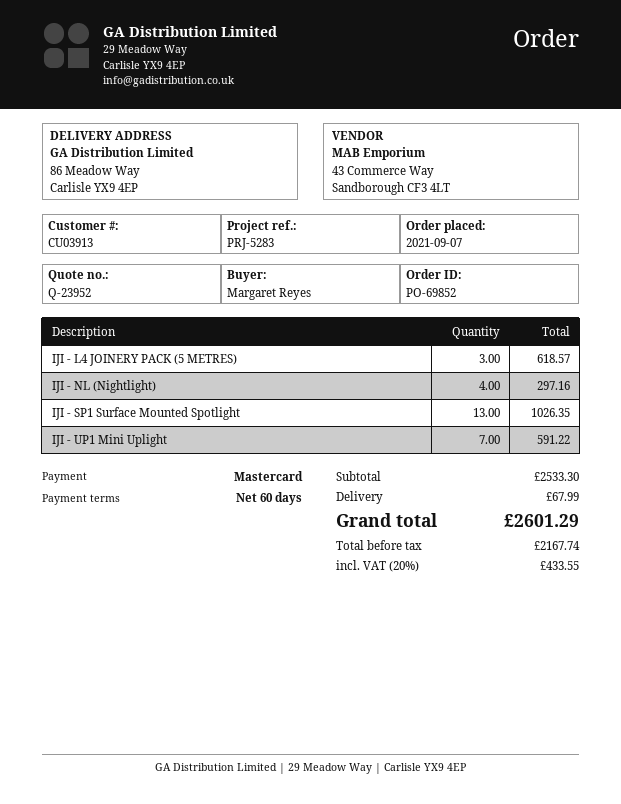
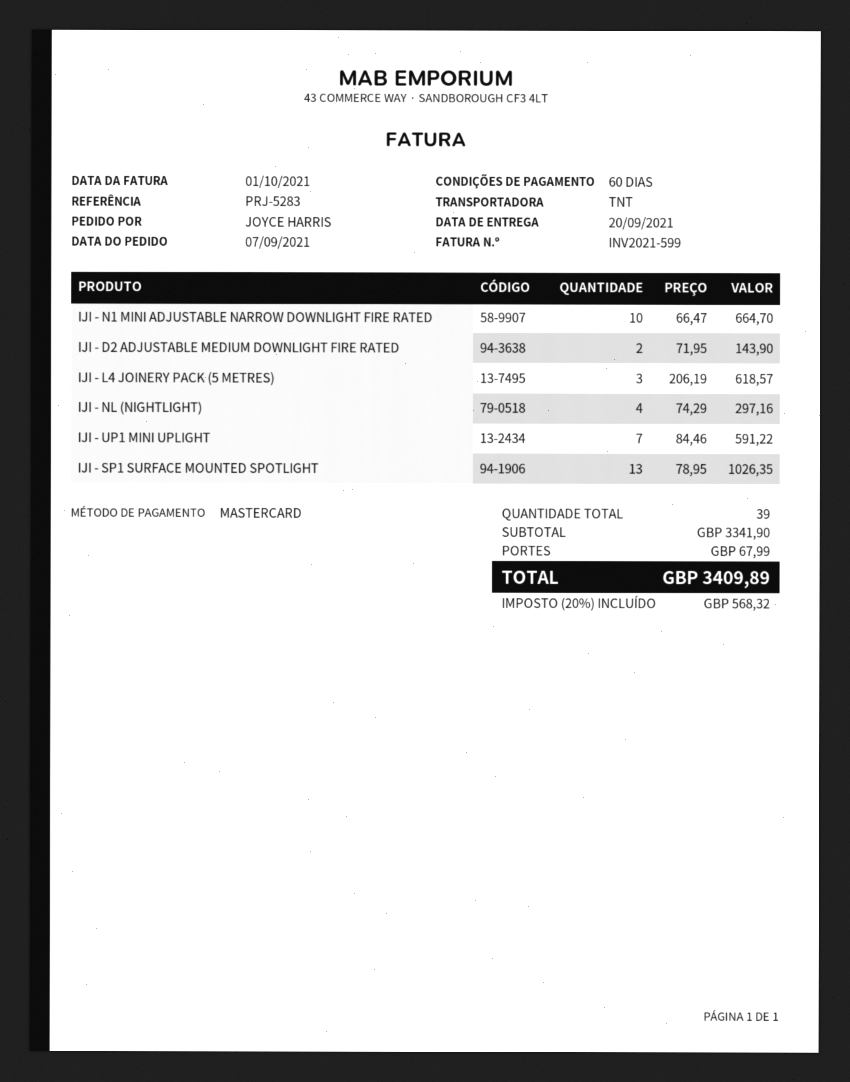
ordered by: Margaret Reyes -> JOYCE HARRIS
IJI - N1 MINI ADJUSTABLE NARROW DOWNLIGHT FIRE RATED: none -> 10 for 664.70
IJI - D2 ADJUSTABLE MEDIUM DOWNLIGHT FIRE RATED: none -> 2 for 143.90
subtotal: 2533.30 -> 3341.90
tax: 20% = 433.55 -> 20% = 568.32
total: 2601.29 -> 3409.89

::::

Exercise details: Output only the lines running from the line with "IJI - N1 MINI" through the final line of the data, inclusive.

Exercise result:
IJI - N1 MINI ADJUSTABLE NARROW DOWNLIGHT FIRE RATED: none -> 10 for 664.70
IJI - D2 ADJUSTABLE MEDIUM DOWNLIGHT FIRE RATED: none -> 2 for 143.90
subtotal: 2533.30 -> 3341.90
tax: 20% = 433.55 -> 20% = 568.32
total: 2601.29 -> 3409.89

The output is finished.